Date: Wed, 12 Feb 2025 14:50:32 +0000
On Wed, 12 Feb 2025 at 14:36, Александр Поваляев <apovalyaev_at_[hidden]>
wrote:
> [[[[[My comments below]]]]]
>
> ср, 12 февр. 2025 г. в 15:46, Jonathan Wakely <cxx_at_[hidden]>:
>
>>
>>
>> On Wed, 12 Feb 2025 at 12:12, Александр Поваляев <apovalyaev_at_[hidden]>
>> wrote:
>>
>>> Well, to make things more clear.
>>> The process of inserting a new element with the same key value might
>>> lead to a different result (different position of a newly inserted element).
>>> And the result depends upon whether a hint is being used within 'insert'
>>> method of std::multiset or not.
>>> But once the new element has been inserted, the order is preserved
>>> starting from that moment.
>>>
>>> Let's call an 'oldest' element that one which is closest to the
>>> beginning among all the elements within the same key value.
>>> To the moment when the 'reduce' method is called.
>>>
>>> 'reduce' method is not supposed to use 'equal_range' as we have already
>>> discovered. Since it would double the number of compare operations required.
>>>
>>
>> I don't agree.
>>
>> For example, std::multiset count is 2^20, 'equal_range' will require 2*20
>>> compare operations.
>>>
>>
>> For 2^20 equivalent elements, I get 57 comparisons for equal_range. If
>> you want to remove 1% of those 2^20 equivalent elements, your preferred
>> approach would require 10k comparisons. But using equal_range would require
>> 57 comparisons.
>>
>> https://godbolt.org/z/E1E5T6daM
>>
>> 57 is not double 10k.
>>
> Here we are talking about possible implementations.
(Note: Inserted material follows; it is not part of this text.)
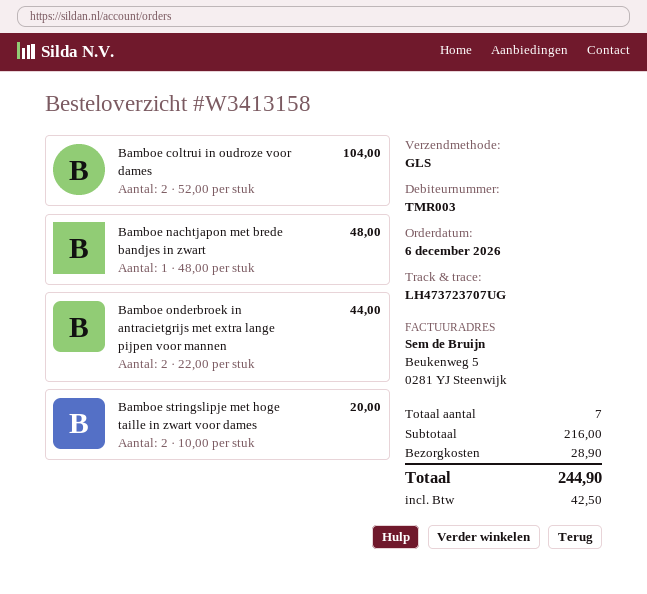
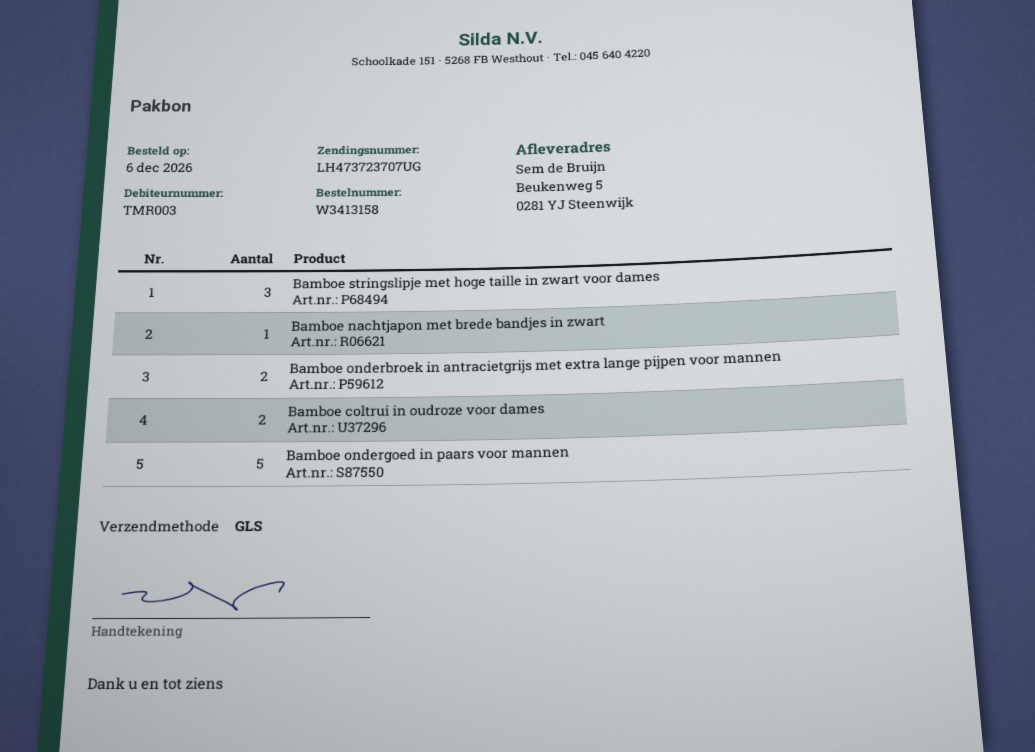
Bamboe stringslipje met hoge taille in zwart voor dames: 2 -> 3
Bamboe ondergoed in paars voor mannen: none -> 5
> Let me explain to you, how do I count comparison operations needed:
> * Given a std::multiset of 2^20 elements in total (some of them do have
> equal keys and some of them don't), 'count' will return 2^20
> * Let it be a pair of two elements with the same key K (A and B), so both
> A and B has the same key K and no any other element amongst 2^20 has key K
> * The order in which these elements are placed inside std::multiset is A
> then B, so A element is "oldest" and is placed closed to the beginning
> * So, we're going to delete only one element of these two
> * We call 'reduce' method of std::multiset container with the following
> parameters reduce(K, 1)
> * Here we comes to the place where we can compare two possible
> implementations you proposed earlier:
> Implementation 1: 'equal_range' is used and so about 20 * 2
> comparisons are needed. I get 57 comparisons because a red-black tree is
> used, not a pure binary.
> Implementation 2: 'find' method is being used and so, it is required
> about 20 comparisons (or so, may be 28)
> * Implementation 2 requires twice as much comparisons as Implementation 1.
> It is bad, because if a class of elements A and B defines custom
> comparator, it will work significantly slower.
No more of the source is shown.